Ividata Group, Levallois-Perret, France.
Stat Med. 2021 Feb 10;40(3):566-577. doi: 10.1002/sim.8789. Epub 2020 Oct 27.
The Matching-Adjusted Indirect Comparison method (MAIC) is a recent methodology that allows to perform indirect comparisons between two drugs assessed in two different studies, where individual patients data are available in only one of the two studies, the data of the other one being available in an aggregate format only. In this work, we have assessed the properties of the MAIC method and compared, through simulations, several ways of practical implementation of the method.

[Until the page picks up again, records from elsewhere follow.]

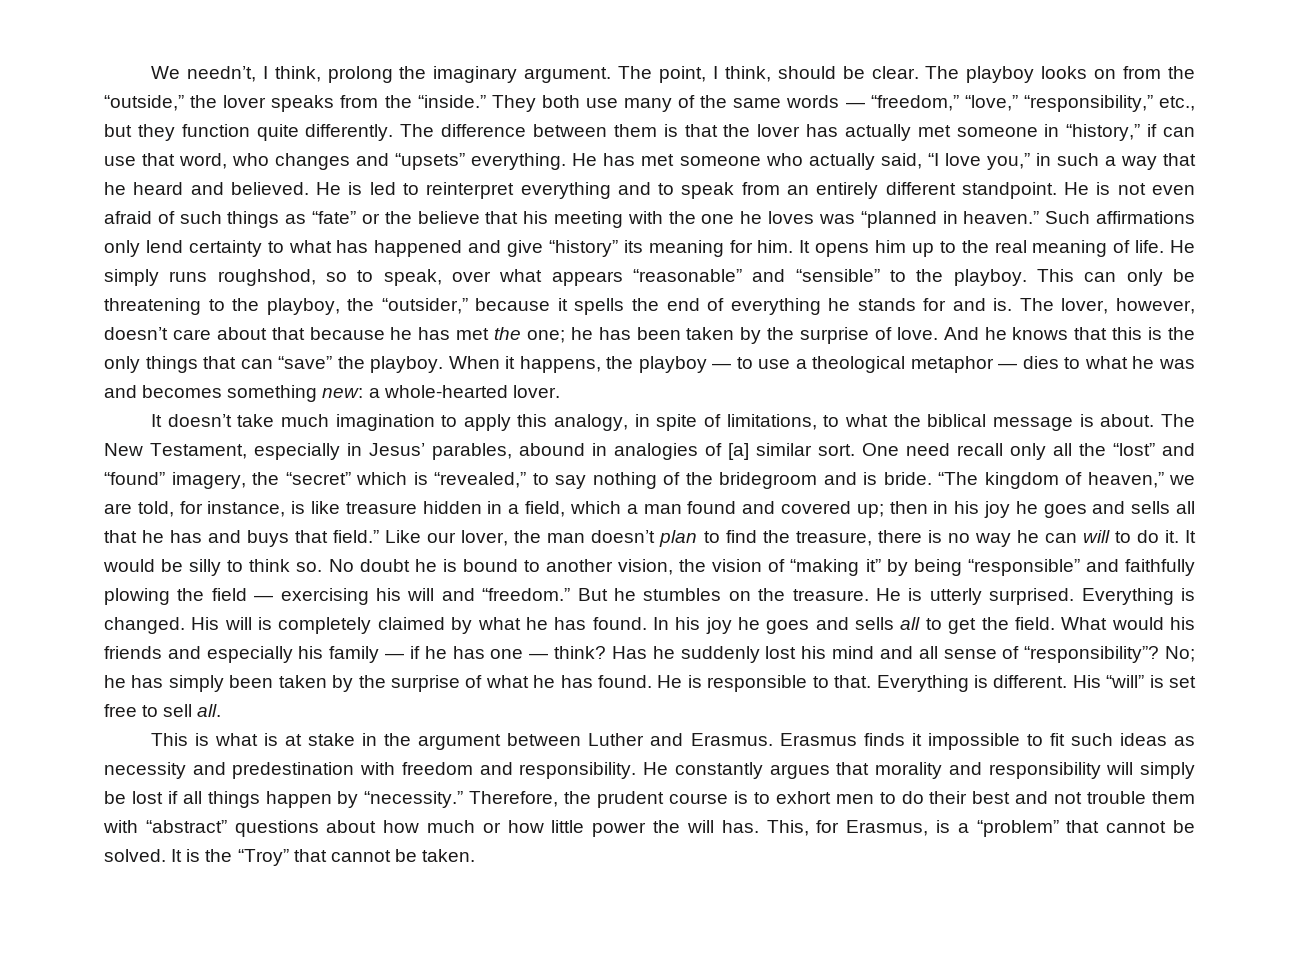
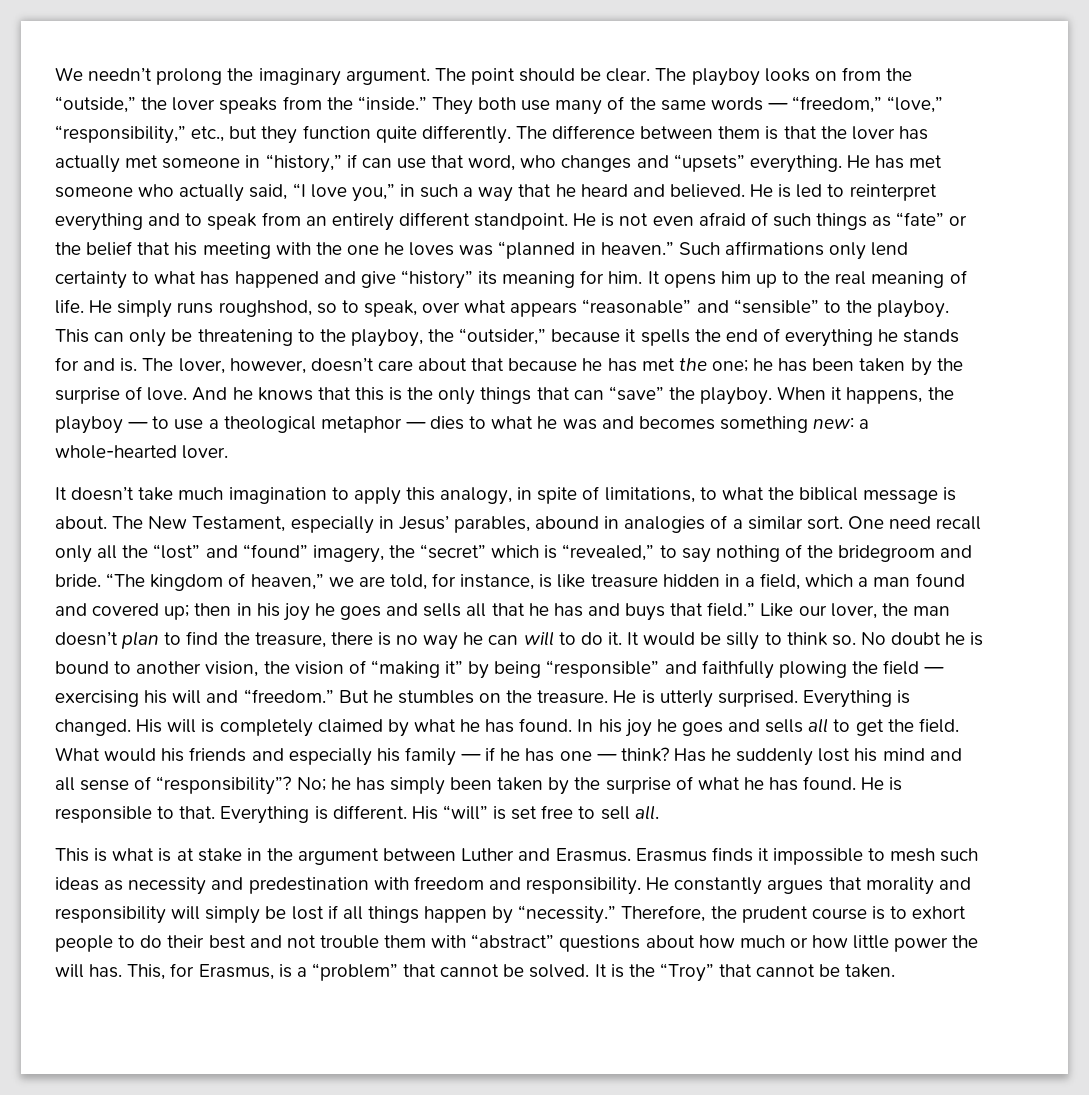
- We needn’t, I think, prolong the imaginary argument.
+ We needn’t prolong the imaginary argument.
- The point, I think, should be clear.
+ The point should be clear.
- He is not even afraid of such things as “fate” or the believe that his meeting with the one he loves was “planned in heaven.”
+ He is not even afraid of such things as “fate” or the belief that his meeting with the one he loves was “planned in heaven.”
- The New Testament, especially in Jesus’ parables, abound in analogies of [a] similar sort.
+ The New Testament, especially in Jesus’ parables, abound in analogies of a similar sort.
- One need recall only all the “lost” and “found” imagery, the “secret” which is “revealed,” to say nothing of the bridegroom and is bride.
+ One need recall only all the “lost” and “found” imagery, the “secret” which is “revealed,” to say nothing of the bridegroom and bride.
- Erasmus finds it impossible to fit such ideas as necessity and predestination with freedom and responsibility.
+ Erasmus finds it impossible to mesh such ideas as necessity and predestination with freedom and responsibility.
- Therefore, the prudent course is to exhort men to do their best and not trouble them with “abstract” questions about how much or how little power the will has.
+ Therefore, the prudent course is to exhort people to do their best and not trouble them with “abstract” questions about how much or how little power the will has.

We conclude that it is more efficient to match the treatment arms separately (match the two drugs to compare on one hand, and the control arms on the other hand) and use the Lasso technique to select the covariates for the matching step is better than matching a maximal set of covariates.
匹配调整间接比较法(MAIC)是一种最近的方法,可以在两个单独的研究中对两种药物进行间接比较,其中个体患者的数据仅在其中一个研究中可用,而另一个研究的数据仅以汇总格式可用。在这项工作中,我们评估了 MAIC 方法的性质,并通过模拟比较了该方法的几种实际实现方式。我们得出的结论是,分别匹配治疗组(一方面比较两种药物,另一方面比较对照臂)更有效,并且使用套索技术选择匹配步骤的协变量比匹配最大协变量集更好。